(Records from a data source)
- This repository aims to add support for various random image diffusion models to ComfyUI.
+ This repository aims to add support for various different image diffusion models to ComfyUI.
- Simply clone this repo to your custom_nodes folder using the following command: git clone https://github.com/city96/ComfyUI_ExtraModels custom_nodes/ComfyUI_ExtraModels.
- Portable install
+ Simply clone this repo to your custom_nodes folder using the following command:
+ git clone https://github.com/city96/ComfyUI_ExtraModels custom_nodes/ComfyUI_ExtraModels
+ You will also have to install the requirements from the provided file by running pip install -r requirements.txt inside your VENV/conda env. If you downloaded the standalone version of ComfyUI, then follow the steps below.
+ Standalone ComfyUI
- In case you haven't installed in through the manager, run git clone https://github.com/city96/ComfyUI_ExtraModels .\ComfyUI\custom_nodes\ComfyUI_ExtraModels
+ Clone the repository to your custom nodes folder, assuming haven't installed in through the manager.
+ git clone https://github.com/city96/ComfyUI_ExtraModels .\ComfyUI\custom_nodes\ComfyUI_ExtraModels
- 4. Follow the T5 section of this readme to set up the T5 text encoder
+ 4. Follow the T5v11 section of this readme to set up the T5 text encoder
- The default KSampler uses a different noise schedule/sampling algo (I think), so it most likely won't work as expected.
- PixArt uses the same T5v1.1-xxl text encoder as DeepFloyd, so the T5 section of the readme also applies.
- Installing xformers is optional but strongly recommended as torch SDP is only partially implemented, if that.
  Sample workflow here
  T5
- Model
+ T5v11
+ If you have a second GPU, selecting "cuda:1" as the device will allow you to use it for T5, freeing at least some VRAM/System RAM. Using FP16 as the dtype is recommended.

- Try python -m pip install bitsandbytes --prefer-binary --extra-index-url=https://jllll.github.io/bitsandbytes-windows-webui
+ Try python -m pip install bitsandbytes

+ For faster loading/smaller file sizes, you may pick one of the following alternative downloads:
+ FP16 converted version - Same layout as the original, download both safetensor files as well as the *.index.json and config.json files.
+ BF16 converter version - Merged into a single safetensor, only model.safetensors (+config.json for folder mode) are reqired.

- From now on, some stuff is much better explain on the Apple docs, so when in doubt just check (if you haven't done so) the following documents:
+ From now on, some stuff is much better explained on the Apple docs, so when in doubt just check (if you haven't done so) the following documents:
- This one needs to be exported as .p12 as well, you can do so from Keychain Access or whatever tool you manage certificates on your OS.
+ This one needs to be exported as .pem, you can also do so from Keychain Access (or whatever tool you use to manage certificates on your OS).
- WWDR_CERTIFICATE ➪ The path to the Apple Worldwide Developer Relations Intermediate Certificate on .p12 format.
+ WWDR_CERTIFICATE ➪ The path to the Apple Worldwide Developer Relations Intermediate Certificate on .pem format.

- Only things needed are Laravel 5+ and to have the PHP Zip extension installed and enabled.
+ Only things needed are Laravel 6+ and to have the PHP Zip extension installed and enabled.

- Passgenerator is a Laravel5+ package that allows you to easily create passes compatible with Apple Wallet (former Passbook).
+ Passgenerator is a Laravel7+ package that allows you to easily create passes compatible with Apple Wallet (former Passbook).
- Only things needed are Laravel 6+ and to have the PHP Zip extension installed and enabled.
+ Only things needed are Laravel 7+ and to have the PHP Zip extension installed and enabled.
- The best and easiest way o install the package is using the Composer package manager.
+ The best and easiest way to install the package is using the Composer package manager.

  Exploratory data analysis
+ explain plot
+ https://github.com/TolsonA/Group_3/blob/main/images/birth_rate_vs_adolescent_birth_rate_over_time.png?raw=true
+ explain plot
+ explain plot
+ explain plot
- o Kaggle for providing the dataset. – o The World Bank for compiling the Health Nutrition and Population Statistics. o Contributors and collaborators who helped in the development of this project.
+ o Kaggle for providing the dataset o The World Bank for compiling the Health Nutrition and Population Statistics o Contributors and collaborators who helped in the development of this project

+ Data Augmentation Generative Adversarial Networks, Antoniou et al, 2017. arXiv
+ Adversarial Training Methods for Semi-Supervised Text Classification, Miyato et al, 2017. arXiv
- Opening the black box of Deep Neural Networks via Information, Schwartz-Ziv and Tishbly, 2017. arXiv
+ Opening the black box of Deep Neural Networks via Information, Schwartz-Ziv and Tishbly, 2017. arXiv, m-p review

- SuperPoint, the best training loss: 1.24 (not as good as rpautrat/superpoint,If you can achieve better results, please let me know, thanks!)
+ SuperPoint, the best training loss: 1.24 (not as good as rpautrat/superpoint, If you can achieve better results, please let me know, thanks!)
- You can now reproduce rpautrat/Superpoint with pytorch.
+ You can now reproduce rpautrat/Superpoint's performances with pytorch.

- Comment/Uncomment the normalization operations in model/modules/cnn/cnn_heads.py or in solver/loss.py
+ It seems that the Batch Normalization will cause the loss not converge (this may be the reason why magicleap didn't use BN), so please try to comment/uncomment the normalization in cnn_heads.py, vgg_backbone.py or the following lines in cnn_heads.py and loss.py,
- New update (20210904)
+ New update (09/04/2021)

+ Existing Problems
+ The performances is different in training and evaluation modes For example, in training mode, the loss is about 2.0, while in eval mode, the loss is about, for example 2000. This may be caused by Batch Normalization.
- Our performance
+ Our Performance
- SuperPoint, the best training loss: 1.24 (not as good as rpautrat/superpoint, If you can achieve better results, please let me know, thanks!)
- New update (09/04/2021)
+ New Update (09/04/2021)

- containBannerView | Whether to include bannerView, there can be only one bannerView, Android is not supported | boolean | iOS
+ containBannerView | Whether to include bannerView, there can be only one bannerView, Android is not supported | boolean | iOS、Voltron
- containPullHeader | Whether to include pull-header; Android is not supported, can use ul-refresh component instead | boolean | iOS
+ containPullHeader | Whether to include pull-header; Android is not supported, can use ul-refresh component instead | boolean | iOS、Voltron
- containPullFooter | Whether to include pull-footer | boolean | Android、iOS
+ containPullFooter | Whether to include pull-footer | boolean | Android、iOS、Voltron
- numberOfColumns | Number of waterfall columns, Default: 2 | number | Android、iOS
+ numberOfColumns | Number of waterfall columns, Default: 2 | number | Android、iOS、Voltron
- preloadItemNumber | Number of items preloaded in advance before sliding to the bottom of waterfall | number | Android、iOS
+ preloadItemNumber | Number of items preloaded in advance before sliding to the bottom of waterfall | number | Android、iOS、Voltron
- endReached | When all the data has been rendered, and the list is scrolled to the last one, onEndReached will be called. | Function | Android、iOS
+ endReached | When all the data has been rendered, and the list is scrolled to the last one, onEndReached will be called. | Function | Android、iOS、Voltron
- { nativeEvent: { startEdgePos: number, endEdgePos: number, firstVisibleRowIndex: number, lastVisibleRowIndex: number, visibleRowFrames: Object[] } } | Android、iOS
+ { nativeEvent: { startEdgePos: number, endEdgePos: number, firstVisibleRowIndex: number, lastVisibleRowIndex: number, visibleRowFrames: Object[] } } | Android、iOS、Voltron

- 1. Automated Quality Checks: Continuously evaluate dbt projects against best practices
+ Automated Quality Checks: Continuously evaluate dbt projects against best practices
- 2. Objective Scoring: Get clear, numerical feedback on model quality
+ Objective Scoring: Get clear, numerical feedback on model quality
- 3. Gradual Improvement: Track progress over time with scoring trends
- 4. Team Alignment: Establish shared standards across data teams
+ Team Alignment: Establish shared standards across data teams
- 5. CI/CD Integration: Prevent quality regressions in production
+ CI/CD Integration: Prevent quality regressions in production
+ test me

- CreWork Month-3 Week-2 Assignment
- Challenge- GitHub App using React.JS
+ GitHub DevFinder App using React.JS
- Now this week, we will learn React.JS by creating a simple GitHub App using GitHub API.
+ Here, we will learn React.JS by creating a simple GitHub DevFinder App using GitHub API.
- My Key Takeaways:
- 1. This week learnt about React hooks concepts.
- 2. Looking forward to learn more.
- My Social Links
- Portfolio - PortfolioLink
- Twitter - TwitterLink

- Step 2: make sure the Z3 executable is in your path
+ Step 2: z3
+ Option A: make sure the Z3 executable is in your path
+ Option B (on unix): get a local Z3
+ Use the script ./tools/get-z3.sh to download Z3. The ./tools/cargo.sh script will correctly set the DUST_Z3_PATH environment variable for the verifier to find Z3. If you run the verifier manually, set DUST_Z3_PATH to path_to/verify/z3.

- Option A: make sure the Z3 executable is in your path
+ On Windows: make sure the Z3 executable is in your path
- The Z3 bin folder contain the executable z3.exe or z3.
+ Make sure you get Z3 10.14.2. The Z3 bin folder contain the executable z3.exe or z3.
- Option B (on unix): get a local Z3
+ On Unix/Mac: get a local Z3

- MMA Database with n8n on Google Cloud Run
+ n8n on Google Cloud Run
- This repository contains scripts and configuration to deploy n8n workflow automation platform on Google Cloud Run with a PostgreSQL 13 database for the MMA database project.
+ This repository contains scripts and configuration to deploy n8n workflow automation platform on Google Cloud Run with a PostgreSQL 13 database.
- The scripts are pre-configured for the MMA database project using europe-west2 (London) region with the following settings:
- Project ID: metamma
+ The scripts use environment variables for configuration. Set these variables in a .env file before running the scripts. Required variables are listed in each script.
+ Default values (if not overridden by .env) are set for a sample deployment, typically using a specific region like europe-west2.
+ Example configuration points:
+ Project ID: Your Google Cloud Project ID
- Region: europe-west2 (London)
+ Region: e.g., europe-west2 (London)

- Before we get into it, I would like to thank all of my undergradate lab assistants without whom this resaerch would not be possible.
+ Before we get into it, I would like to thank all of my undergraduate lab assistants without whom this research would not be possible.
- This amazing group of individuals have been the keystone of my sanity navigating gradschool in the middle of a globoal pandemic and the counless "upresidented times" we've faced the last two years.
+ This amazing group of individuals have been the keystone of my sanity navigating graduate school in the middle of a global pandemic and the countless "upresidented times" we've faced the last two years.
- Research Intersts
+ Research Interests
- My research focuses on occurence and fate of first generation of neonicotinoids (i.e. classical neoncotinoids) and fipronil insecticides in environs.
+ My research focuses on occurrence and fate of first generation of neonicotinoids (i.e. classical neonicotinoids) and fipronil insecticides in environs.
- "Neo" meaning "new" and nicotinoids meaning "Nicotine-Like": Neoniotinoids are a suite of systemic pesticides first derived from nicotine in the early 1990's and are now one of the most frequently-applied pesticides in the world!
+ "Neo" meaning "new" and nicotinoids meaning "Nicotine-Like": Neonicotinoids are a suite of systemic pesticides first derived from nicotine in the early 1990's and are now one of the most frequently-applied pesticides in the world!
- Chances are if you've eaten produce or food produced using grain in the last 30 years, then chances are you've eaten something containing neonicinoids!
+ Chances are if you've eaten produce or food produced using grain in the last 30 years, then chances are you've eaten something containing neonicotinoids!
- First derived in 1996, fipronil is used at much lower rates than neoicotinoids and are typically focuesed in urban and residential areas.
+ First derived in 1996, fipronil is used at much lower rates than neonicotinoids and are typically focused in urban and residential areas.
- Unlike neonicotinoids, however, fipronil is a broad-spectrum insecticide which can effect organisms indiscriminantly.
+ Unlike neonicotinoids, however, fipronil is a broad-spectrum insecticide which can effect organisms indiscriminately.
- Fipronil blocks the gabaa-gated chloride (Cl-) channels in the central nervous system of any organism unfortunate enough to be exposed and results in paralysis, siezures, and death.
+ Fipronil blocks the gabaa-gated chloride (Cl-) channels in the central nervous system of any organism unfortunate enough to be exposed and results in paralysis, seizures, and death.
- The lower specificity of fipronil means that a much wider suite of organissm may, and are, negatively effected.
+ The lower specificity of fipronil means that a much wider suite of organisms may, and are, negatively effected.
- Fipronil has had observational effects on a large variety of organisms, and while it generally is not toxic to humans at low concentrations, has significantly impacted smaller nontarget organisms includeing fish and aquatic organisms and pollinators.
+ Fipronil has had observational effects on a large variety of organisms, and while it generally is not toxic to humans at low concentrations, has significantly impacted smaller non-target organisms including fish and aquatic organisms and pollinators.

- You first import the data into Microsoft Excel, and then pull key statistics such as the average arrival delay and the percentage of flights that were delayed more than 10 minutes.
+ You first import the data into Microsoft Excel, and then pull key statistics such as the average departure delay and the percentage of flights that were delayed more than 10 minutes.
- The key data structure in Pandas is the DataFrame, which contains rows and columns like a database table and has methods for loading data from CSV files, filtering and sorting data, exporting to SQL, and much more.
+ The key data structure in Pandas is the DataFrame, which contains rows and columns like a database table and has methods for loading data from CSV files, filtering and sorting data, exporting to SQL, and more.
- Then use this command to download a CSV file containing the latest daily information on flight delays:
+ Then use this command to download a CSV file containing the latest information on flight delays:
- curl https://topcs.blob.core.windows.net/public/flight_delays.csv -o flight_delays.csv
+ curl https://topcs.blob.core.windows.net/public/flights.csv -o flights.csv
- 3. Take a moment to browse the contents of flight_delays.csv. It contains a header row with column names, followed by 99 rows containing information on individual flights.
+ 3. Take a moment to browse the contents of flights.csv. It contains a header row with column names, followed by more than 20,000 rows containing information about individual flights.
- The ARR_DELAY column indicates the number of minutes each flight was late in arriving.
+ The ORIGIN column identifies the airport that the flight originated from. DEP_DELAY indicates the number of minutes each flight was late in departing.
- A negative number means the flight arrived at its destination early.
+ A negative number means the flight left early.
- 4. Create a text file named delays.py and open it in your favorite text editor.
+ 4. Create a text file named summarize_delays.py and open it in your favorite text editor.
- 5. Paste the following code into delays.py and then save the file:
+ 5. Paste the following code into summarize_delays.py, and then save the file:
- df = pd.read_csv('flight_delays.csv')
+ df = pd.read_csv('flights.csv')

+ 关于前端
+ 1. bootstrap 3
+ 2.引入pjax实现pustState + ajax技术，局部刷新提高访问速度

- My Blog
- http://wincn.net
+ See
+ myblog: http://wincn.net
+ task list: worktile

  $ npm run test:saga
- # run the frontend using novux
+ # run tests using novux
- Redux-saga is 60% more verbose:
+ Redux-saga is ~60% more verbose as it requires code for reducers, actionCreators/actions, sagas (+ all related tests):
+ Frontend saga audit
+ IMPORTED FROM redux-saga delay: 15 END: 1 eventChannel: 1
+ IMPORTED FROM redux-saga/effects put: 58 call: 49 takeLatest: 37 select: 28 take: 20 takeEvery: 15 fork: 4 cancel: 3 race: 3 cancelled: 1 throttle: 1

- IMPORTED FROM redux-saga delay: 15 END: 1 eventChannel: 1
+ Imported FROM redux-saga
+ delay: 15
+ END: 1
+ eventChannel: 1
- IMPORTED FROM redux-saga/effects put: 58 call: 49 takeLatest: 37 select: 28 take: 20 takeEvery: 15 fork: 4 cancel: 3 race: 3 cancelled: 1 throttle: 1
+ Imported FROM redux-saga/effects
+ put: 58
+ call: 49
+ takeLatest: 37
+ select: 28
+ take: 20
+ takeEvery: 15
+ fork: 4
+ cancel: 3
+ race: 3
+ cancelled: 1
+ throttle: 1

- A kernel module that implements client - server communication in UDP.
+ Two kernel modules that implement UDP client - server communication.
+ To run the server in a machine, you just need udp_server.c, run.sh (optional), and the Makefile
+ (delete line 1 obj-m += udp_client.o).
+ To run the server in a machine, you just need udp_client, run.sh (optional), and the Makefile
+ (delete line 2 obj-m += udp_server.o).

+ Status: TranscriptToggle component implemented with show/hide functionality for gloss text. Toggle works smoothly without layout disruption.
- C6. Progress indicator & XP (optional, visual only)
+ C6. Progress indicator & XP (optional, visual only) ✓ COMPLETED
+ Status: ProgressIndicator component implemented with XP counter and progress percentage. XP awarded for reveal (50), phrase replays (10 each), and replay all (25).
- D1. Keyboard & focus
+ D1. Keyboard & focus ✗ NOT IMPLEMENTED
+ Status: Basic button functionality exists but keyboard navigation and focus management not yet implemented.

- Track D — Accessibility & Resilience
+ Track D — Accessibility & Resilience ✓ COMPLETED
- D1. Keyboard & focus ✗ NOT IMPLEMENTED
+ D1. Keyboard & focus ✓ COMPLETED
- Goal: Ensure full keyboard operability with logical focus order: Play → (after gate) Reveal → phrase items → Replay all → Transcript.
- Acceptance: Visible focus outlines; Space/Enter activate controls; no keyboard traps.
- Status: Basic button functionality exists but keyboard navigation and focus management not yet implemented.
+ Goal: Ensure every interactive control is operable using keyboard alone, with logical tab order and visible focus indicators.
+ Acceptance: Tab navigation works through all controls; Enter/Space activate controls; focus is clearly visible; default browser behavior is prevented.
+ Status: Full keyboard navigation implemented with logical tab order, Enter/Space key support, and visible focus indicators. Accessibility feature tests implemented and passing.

EXERCISE
Word for word, please print every line from the beginning of the records to the line bearing "dtype is recommended.", counting both ends and stopping there.

FINISHED EXERCISE
- This repository aims to add support for various random image diffusion models to ComfyUI.
+ This repository aims to add support for various different image diffusion models to ComfyUI.
- Simply clone this repo to your custom_nodes folder using the following command: git clone https://github.com/city96/ComfyUI_ExtraModels custom_nodes/ComfyUI_ExtraModels.
- Portable install
+ Simply clone this repo to your custom_nodes folder using the following command:
+ git clone https://github.com/city96/ComfyUI_ExtraModels custom_nodes/ComfyUI_ExtraModels
+ You will also have to install the requirements from the provided file by running pip install -r requirements.txt inside your VENV/conda env. If you downloaded the standalone version of ComfyUI, then follow the steps below.
+ Standalone ComfyUI
- In case you haven't installed in through the manager, run git clone https://github.com/city96/ComfyUI_ExtraModels .\ComfyUI\custom_nodes\ComfyUI_ExtraModels
+ Clone the repository to your custom nodes folder, assuming haven't installed in through the manager.
+ git clone https://github.com/city96/ComfyUI_ExtraModels .\ComfyUI\custom_nodes\ComfyUI_ExtraModels
- 4. Follow the T5 section of this readme to set up the T5 text encoder
+ 4. Follow the T5v11 section of this readme to set up the T5 text encoder
- The default KSampler uses a different noise schedule/sampling algo (I think), so it most likely won't work as expected.
- PixArt uses the same T5v1.1-xxl text encoder as DeepFloyd, so the T5 section of the readme also applies.
- Installing xformers is optional but strongly recommended as torch SDP is only partially implemented, if that.
  Sample workflow here
  T5
- Model
+ T5v11
+ If you have a second GPU, selecting "cuda:1" as the device will allow you to use it for T5, freeing at least some VRAM/System RAM. Using FP16 as the dtype is recommended.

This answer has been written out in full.